Thursday, June 15, 2006

But the drugs have to be somewhere!

Phillip White, my old Sedgwick County public defender colleague, won in State v. Anderson, No. 92,580 (Kan. June 9, 2006), reversing a Sedgwick County possession with intent to sell conviction on Fourth Amendment grounds. The KSC agreed with the state that officers had reasonable suspicion to extend a traffic stop to investigate a possible drug offense. But the KSC disagreed with a prior Tenth Circuit case and held that further detention violated the Fourth Amendment:

The State also asserts that the officers' reasonable suspicion ripened into probable cause to arrest Anderson after Golston was found to be holding drugs and arrested, the drug dog alerted, and the officers thoroughly searched the truck and found no additional drugs.

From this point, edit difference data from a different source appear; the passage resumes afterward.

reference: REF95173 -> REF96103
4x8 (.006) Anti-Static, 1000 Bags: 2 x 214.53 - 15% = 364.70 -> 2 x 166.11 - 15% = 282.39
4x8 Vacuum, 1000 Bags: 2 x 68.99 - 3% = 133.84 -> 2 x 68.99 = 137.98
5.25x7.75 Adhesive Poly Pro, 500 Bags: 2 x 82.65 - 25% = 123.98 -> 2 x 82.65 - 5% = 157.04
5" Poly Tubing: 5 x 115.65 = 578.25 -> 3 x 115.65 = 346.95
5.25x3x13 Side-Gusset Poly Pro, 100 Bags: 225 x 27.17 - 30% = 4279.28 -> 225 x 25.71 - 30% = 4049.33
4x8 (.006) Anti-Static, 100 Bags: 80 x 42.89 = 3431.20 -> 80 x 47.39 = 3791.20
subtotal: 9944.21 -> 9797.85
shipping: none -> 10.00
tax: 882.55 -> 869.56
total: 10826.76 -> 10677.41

The State wants us to conclude that additional drugs had to be somewhere and that the somewhere was on Anderson's person 30 to 40 feet away from the truck.

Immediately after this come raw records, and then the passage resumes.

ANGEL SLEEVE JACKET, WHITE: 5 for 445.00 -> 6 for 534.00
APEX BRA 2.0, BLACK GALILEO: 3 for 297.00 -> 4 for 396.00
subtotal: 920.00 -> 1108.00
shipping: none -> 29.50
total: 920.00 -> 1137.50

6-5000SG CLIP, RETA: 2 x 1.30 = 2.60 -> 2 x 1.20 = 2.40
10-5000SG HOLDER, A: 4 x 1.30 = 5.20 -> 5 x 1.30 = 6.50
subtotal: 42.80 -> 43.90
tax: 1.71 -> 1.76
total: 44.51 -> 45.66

We are not willing to do so. Rather, we adopt the Court of Appeals' analysis of this issue. Not only did no probable cause to arrest Anderson for drugs develop when the unproductive search of the truck was completed; the justification for the Terry detention ended.

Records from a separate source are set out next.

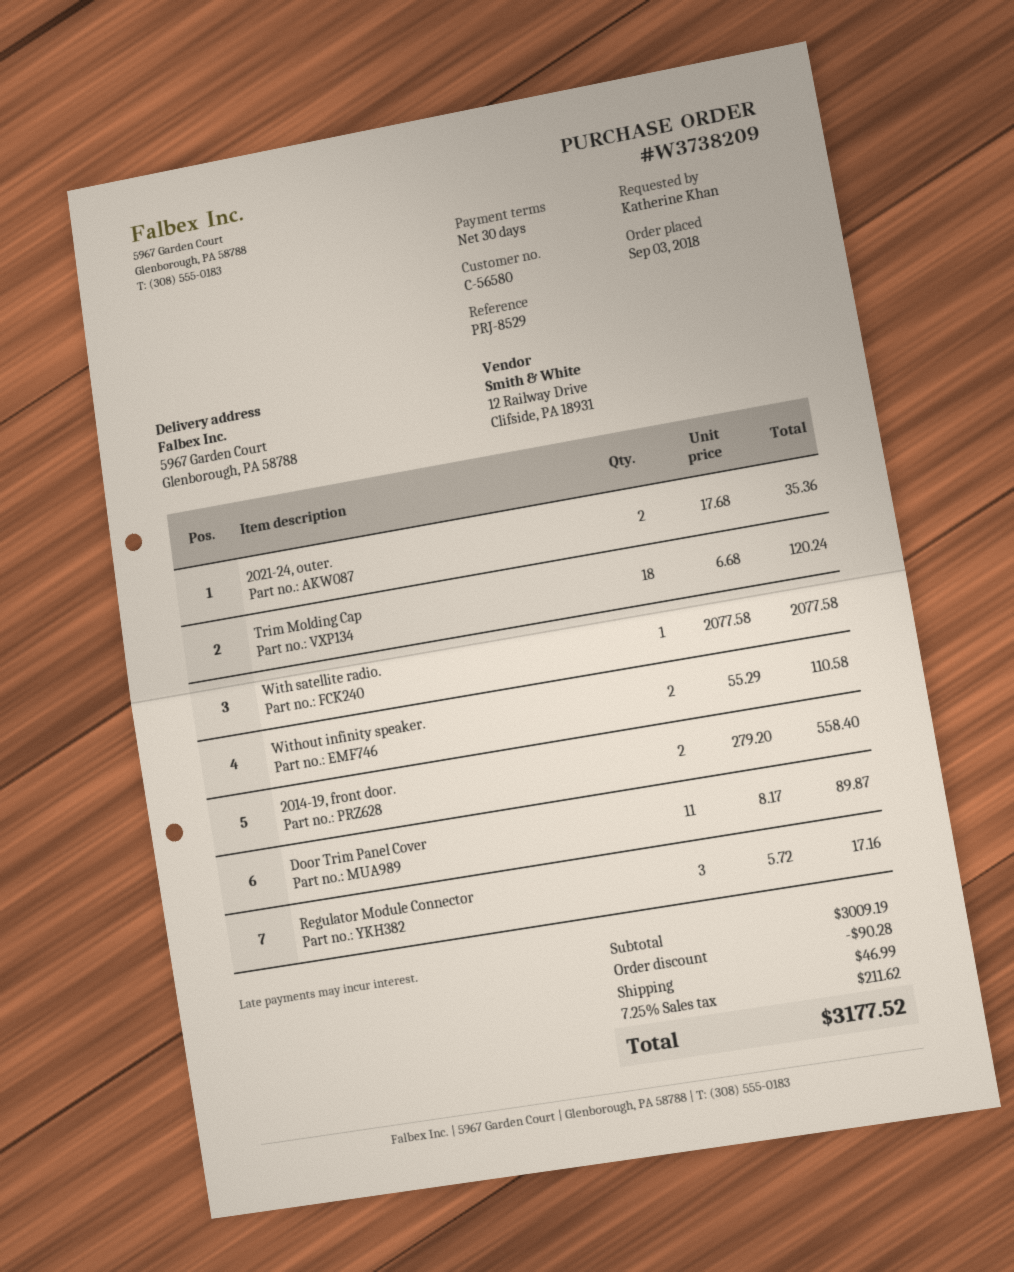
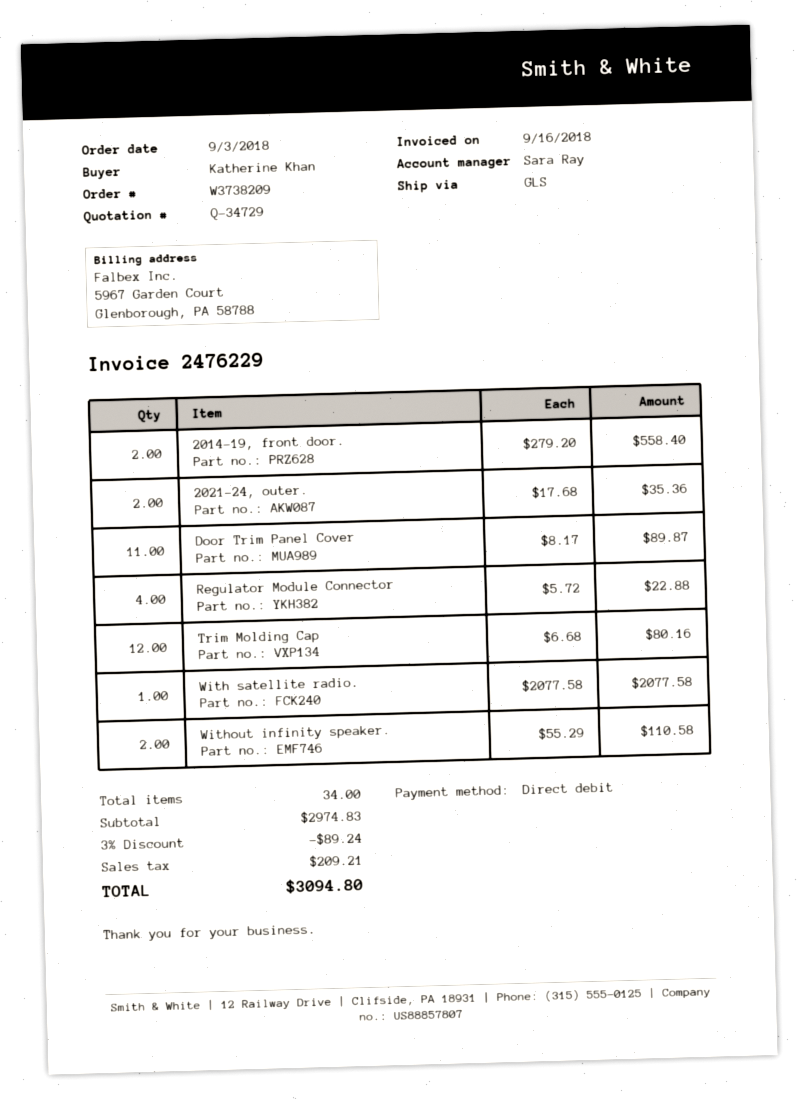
Trim Molding Cap: 18 x 6.68 = 120.24 -> 12 x 6.68 = 80.16
Regulator Module Connector: 3 x 5.72 = 17.16 -> 4 x 5.72 = 22.88
subtotal: 3009.19 -> 2974.83
discount: 90.28 -> 89.24
shipping: 46.99 -> none
tax: 211.62 -> 209.21
total: 3177.52 -> 3094.80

The KSC also held that Mr. Anderson's arrest was not justified because he was a conditional release violator:
Probable cause to believe a person is a conditional release violator does not permit the person's warrantless arrest.
The KSC reviewed the statutes and found that being a conditional release violator is not a crime itself and statutes authorizing arrest of conditional release violators require a written order.